Di assoluto interesse l’interpretazione di Cappelli dei brani del The book of Heads: nel cd sono ospitati 10 dei 35 studi ideati da Zorn, mi sembra che qui si senta il diverso background di musicista classico del chitarrista italiano, rispetto alla formazione più “downtown underground” di Ribot, presentando una versione più ricca e carica di dinamica. Altrettanto strepitosa è Electric Counterpoint di Steve Reich con una versione decisamente particolare e insolita: Cappelli ha scelto di non seguire pedissequamente la struttura originaria del brano e di registrarlo ricorrendo non solo alla chitarra acustica e alla classica (qui modificata con l’aggiunta di altre corde libere di vibrare per “simpatia”) ma anche a un ricco repertorio di strumenti folk accordati in modo ad aggiungere un suono “etnico”, con una esecuzione allo stesso tempo impeccabile e rispettosa.

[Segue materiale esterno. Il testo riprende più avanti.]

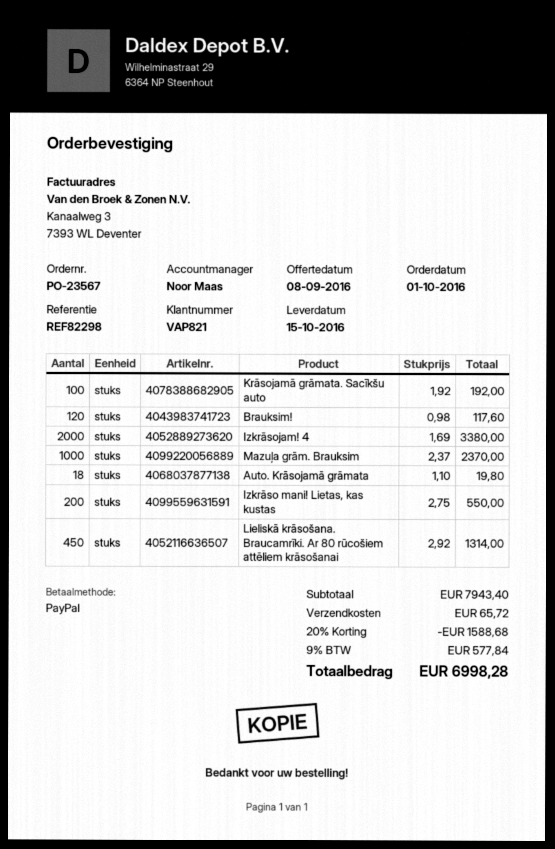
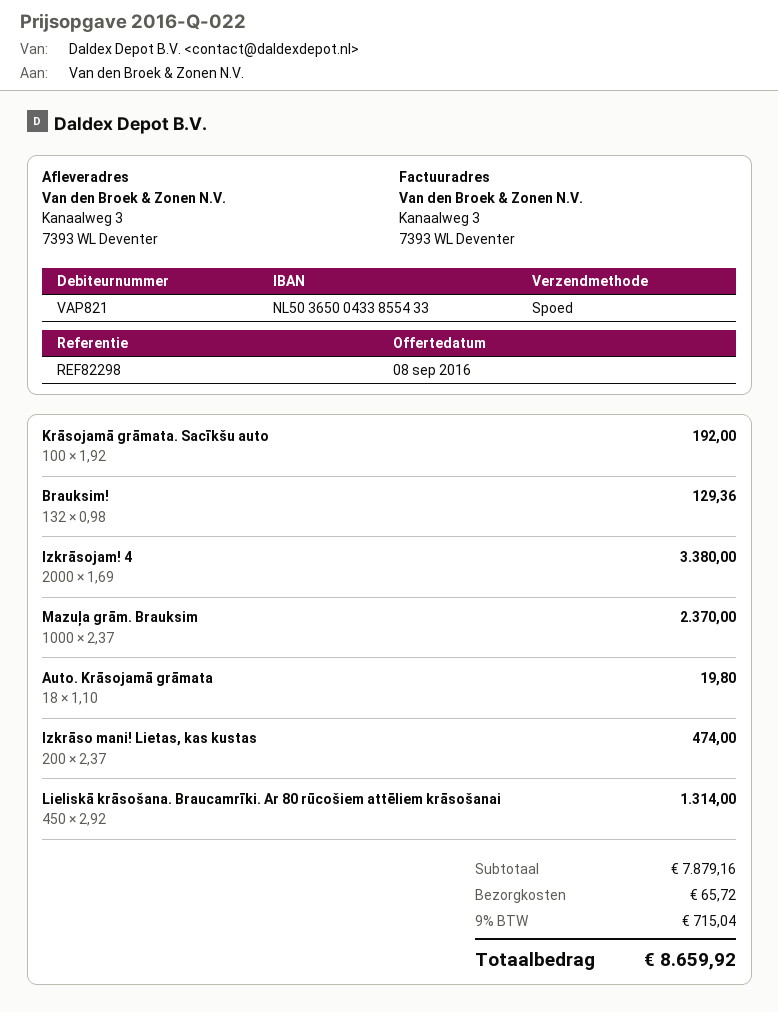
Brauksim!: 120 x 0.98 = 117.60 -> 132 x 0.98 = 129.36
Izkrāso mani! Lietas, kas kustas: 200 x 2.75 = 550.00 -> 200 x 2.37 = 474.00
subtotal: 7943.40 -> 7879.16
discount: 20% = 1588.68 -> none
tax: 9% = 577.84 -> 9% = 715.04
total: 6998.28 -> 8659.92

Di Claudio Lugo “la Fabrica de Carillon-Nana” è il pezzo più breve e forse soffre il suo posizionamento tra Zorn e Reich. Cinque minuti in cui la chitarra viene usata in maniera poco ortodossa, armonici, pizzicati, corde stoppate in un insieme armonico e percussivo assieme che risuona come gli ingranaggi delicati e meccanicamente precisi di un carillon nascosto all’interno di un uovo Fabergé. A chiudere i nove minuti circa del brano che da il titolo al cd della compositrice Junghae Lee e i tredici minuti di Napoletap di Giorgio Tedde, due pezzi diversi tra loro che a mio avviso condividono un senso di profonda intensità. In “Napoletap” come esplicitamente dichiarato dal titolo fa riferimento alle matrici folk della musica partenopea inserendole in un contesto sonoro dove la chitarra viene “processata” anche elettronicamente e dove mi sembra vengono date al chitarrista molte possibilità di espressione e di gestione del suono.
Nulla da eccepire: un disco semplicemente eccellente sia per la scelta del repertorio, che per la qualità delle interpretazioni che per l’abilità tecnica e artistica di Marco.